• _Activity_:
Restate the lines word for word, from the first line of the records through the line containing "[94,2196,422,2231] 2026-05-151286 人在看". Leave out the pictures and anything after that line.

Given records Start Marker

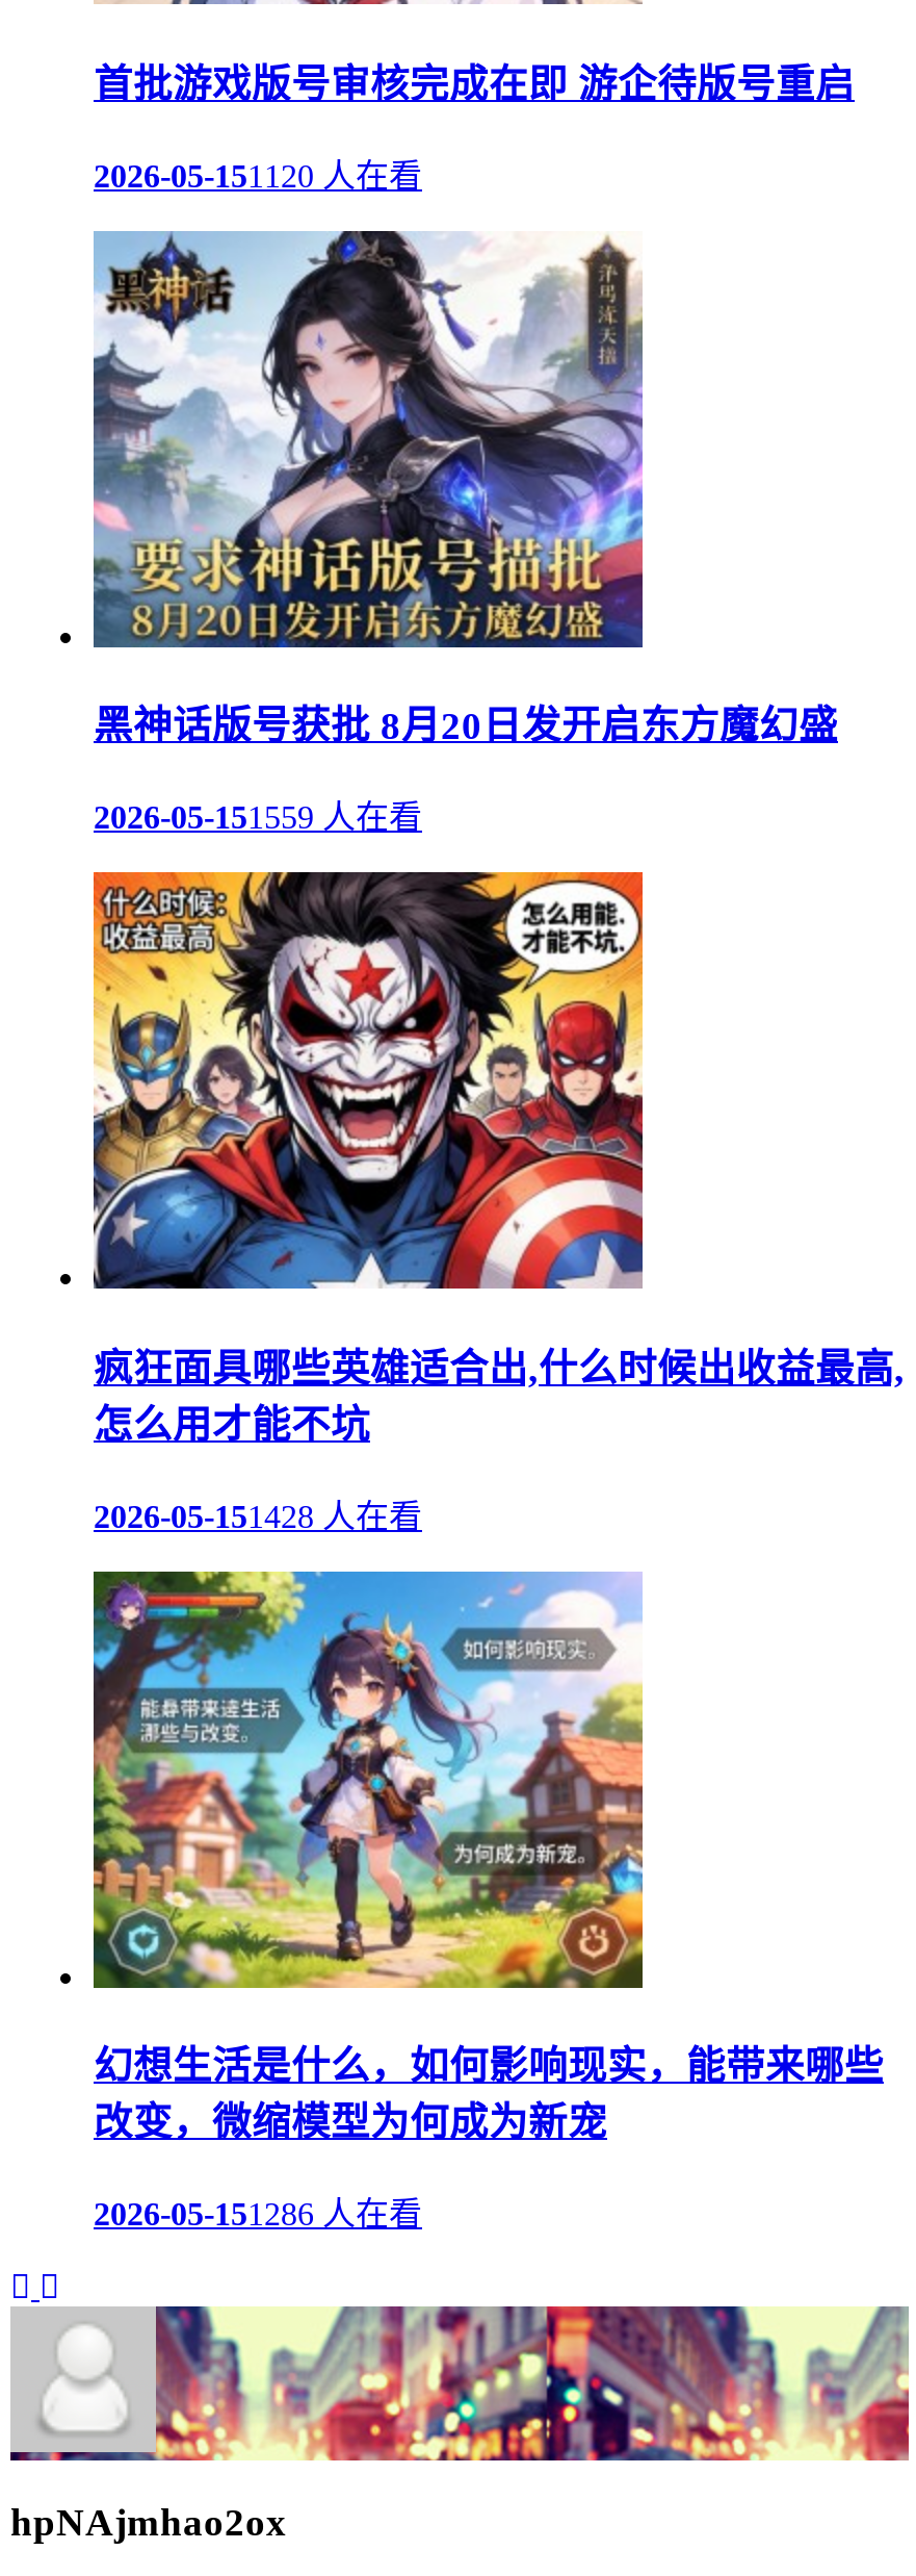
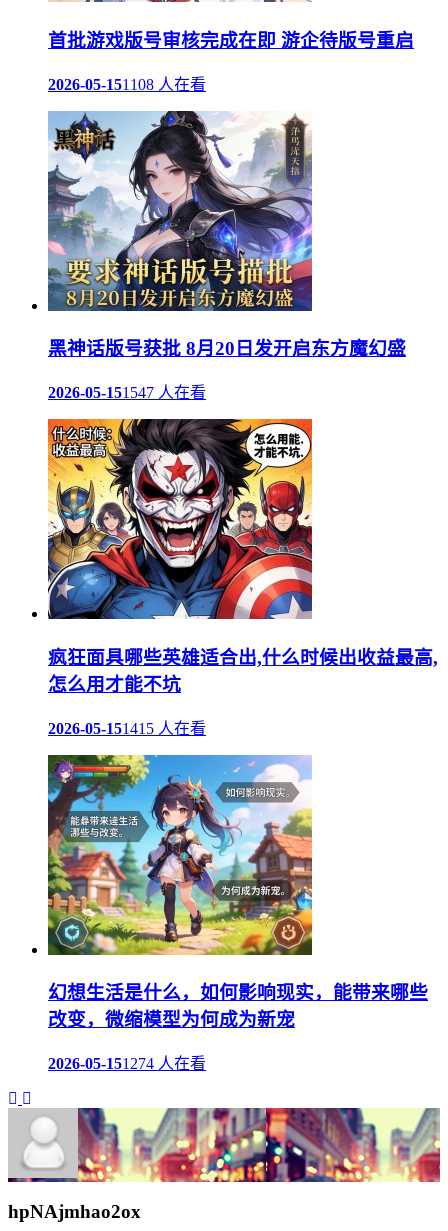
[94,158,422,193] 2026-05-151120 人在看 -> [48,76,206,93] 2026-05-151108 人在看
[94,800,422,835] 2026-05-151559 人在看 -> [48,384,206,401] 2026-05-151547 人在看
[94,1498,422,1533] 2026-05-151428 人在看 -> [48,720,206,737] 2026-05-151415 人在看
[94,2196,422,2231] 2026-05-151286 人在看 -> [48,1055,206,1072] 2026-05-151274 人在看

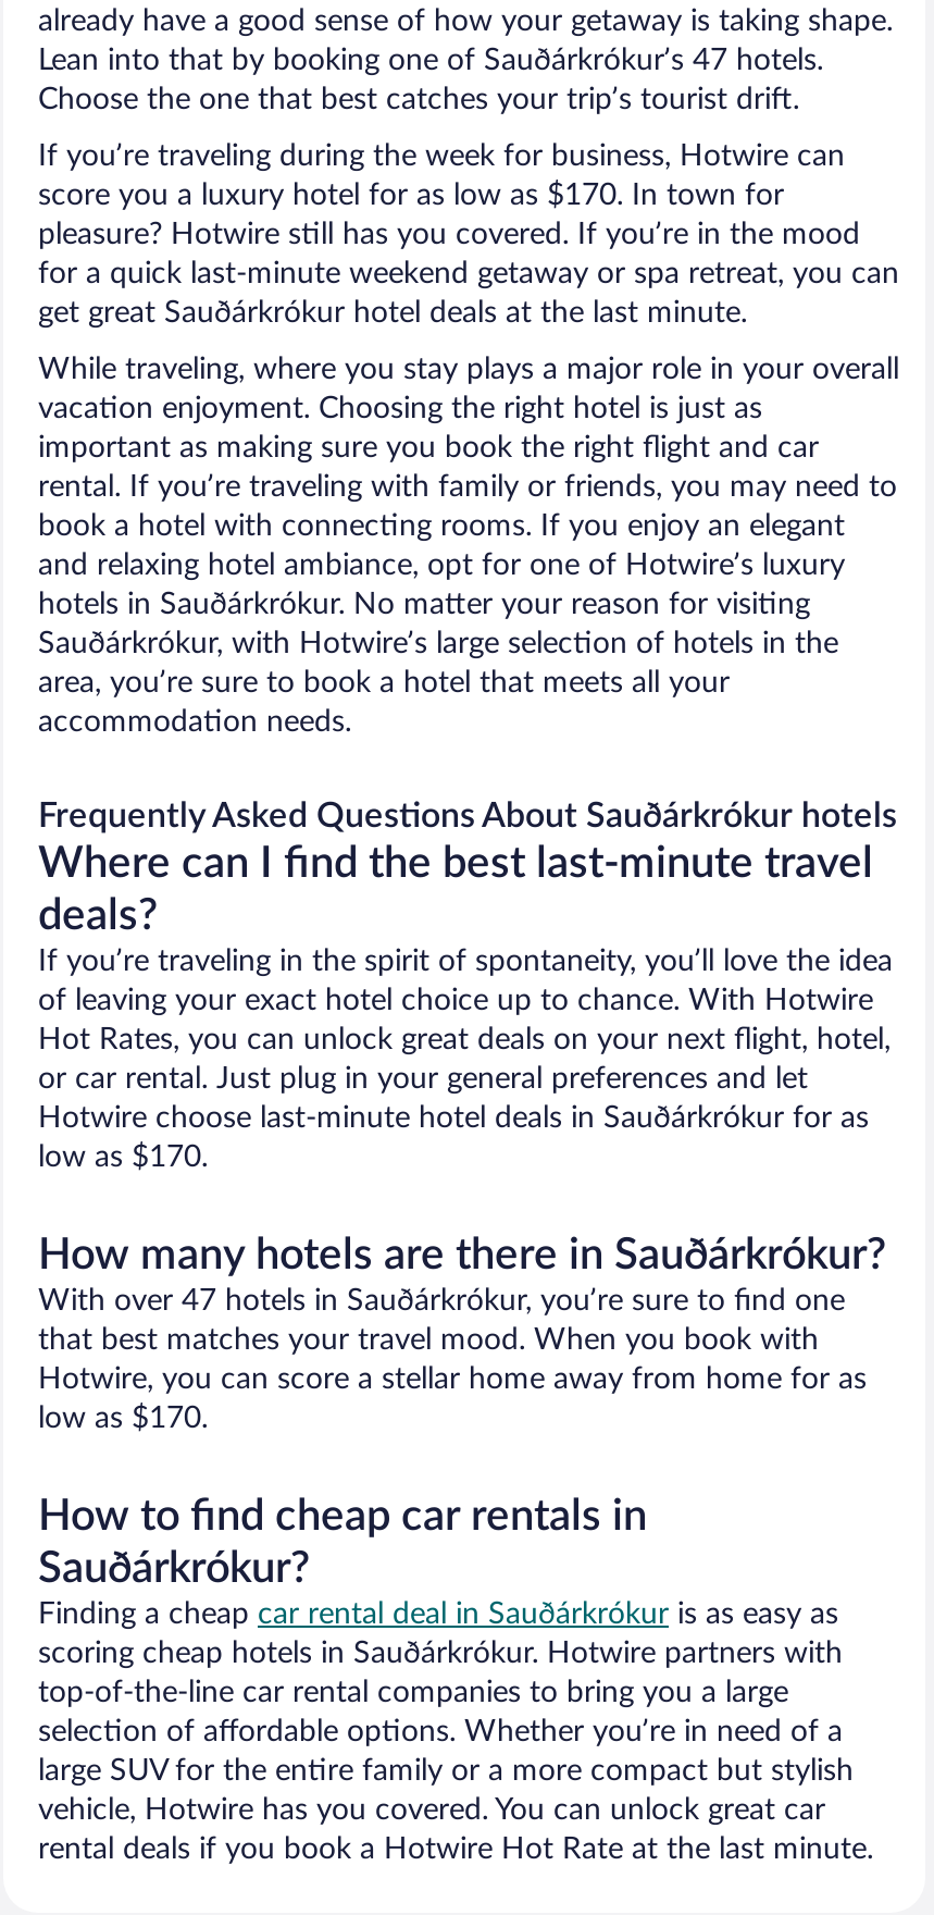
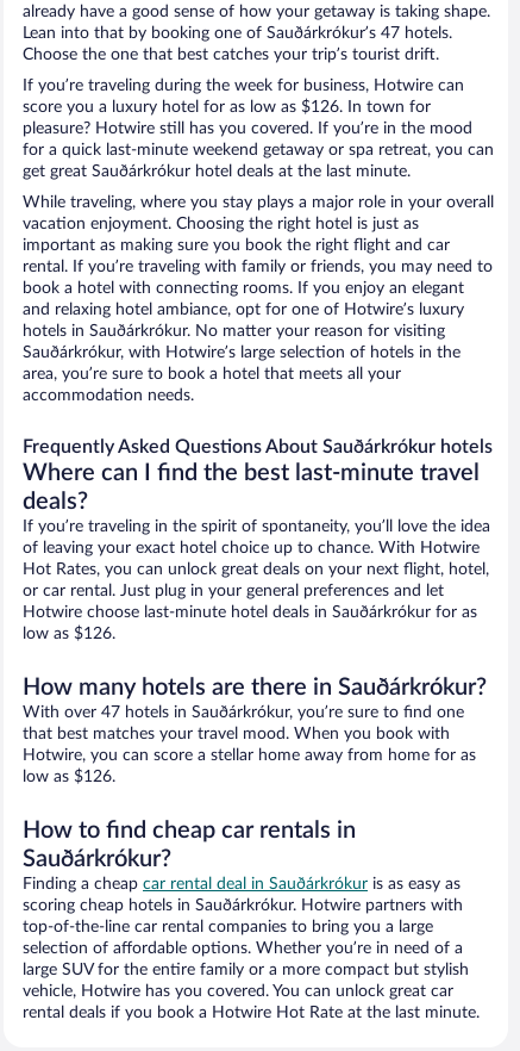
[38,181,784,212] score you a luxury hotel for as low as $170. In town for -> [23,99,431,116] score you a luxury hotel for as low as $126. In town for
[38,1143,208,1173] low as $170. -> [23,626,115,643] low as $126.
[38,1404,208,1435] low as $170. -> [23,769,115,786] low as $126.

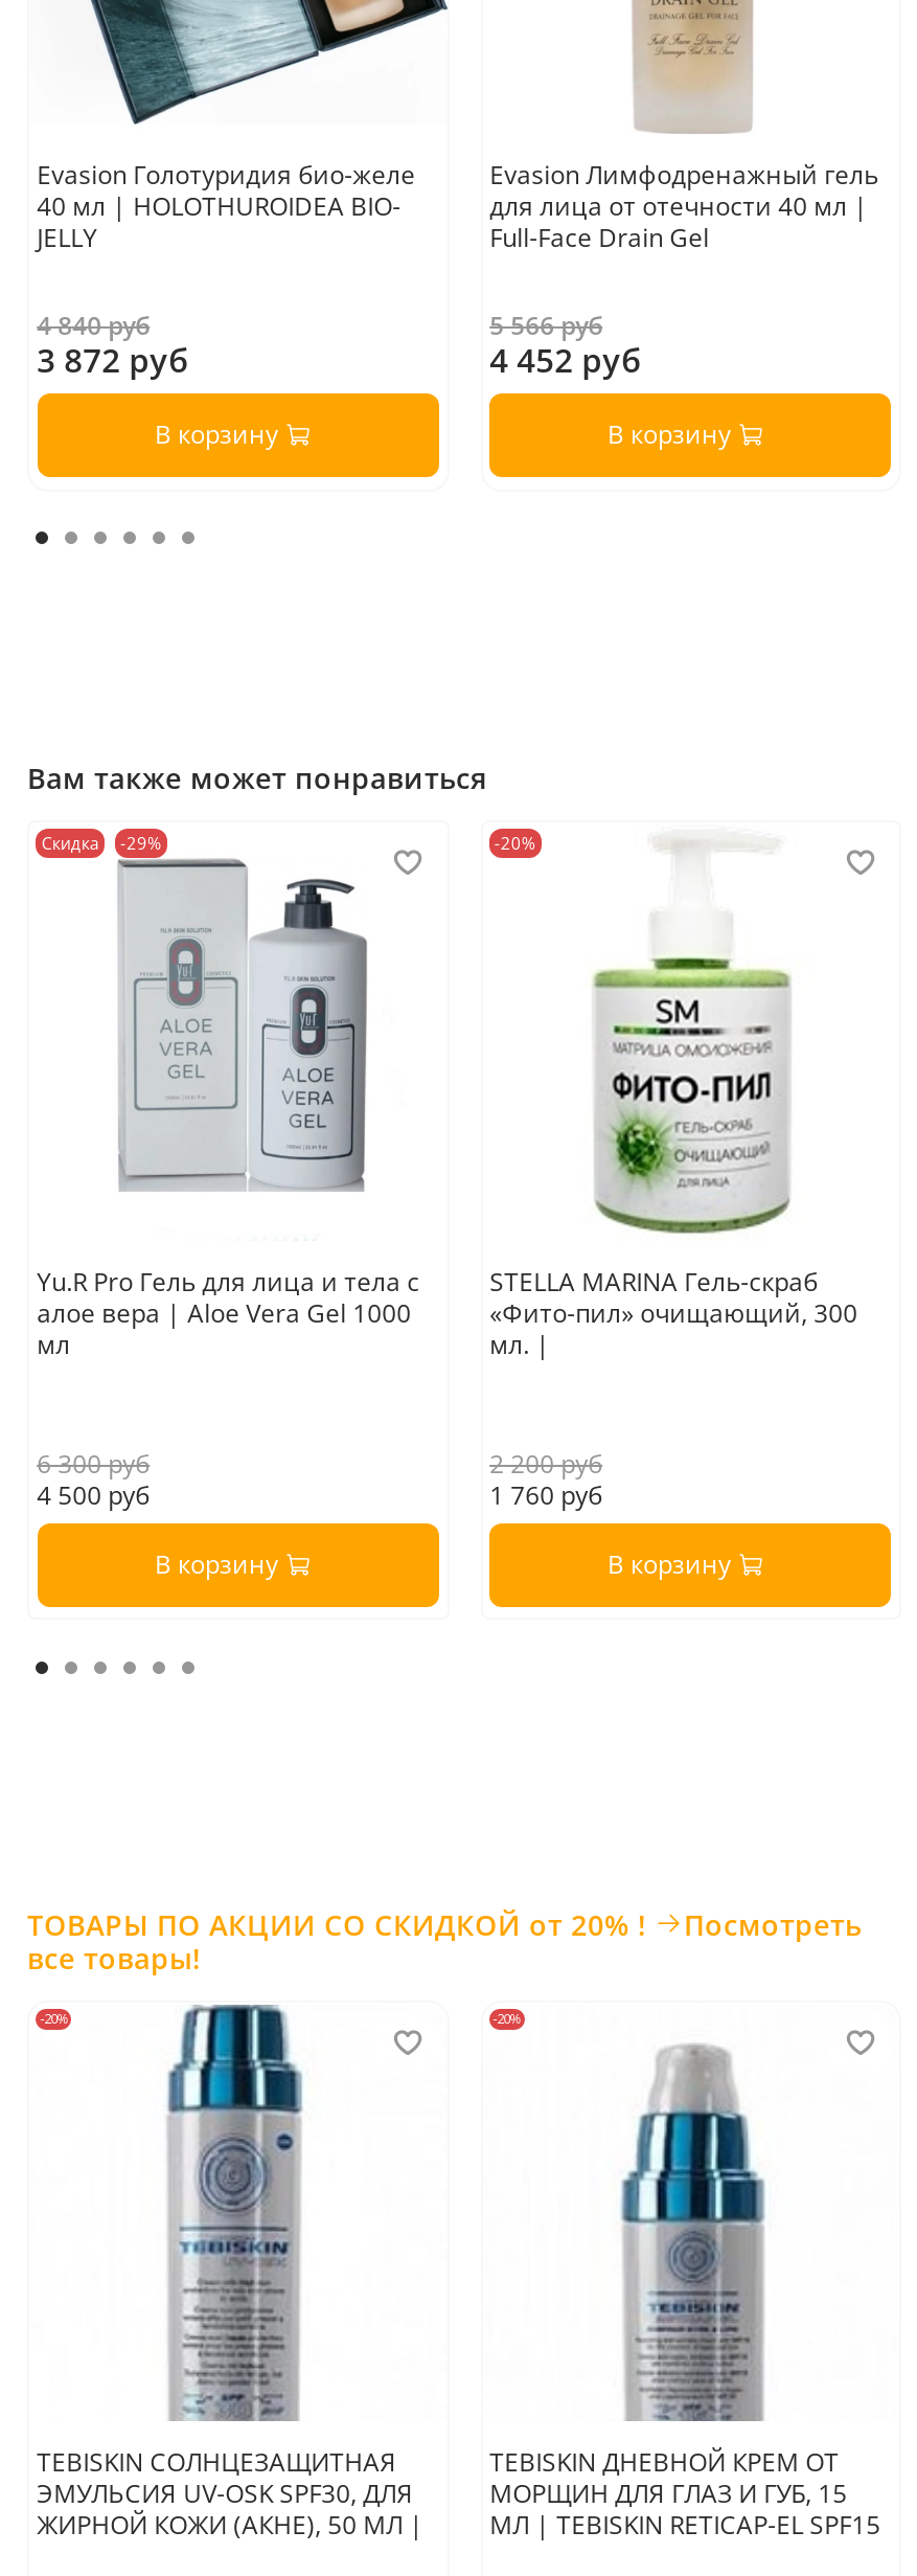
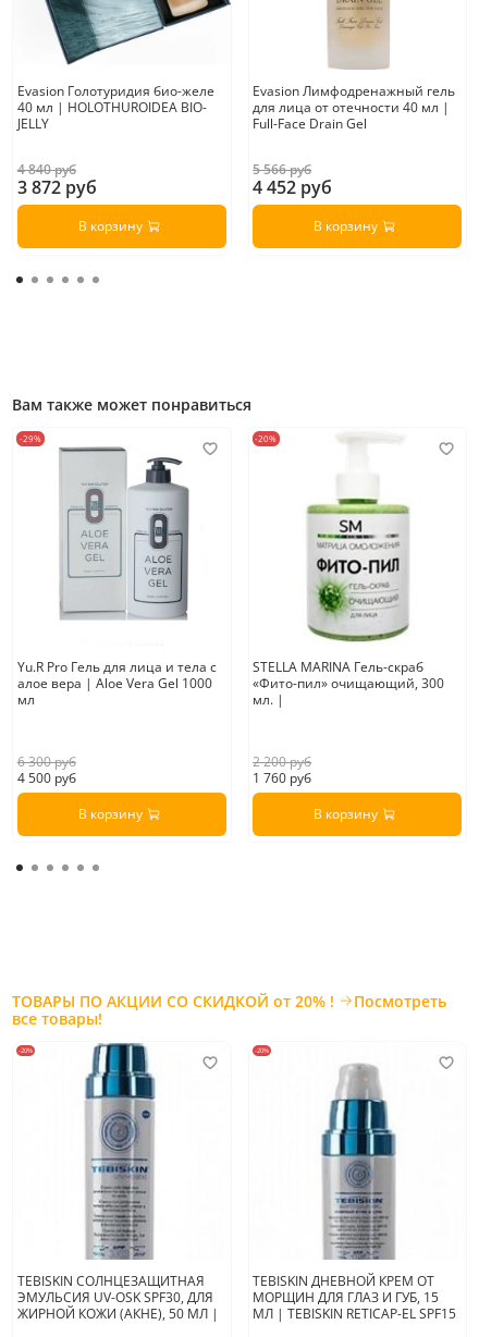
[41,831,98,854] Скидка -> none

Given records End Marker

• _Solution for this exercise_:
[94,158,422,193] 2026-05-151120 人在看 -> [48,76,206,93] 2026-05-151108 人在看
[94,800,422,835] 2026-05-151559 人在看 -> [48,384,206,401] 2026-05-151547 人在看
[94,1498,422,1533] 2026-05-151428 人在看 -> [48,720,206,737] 2026-05-151415 人在看
[94,2196,422,2231] 2026-05-151286 人在看 -> [48,1055,206,1072] 2026-05-151274 人在看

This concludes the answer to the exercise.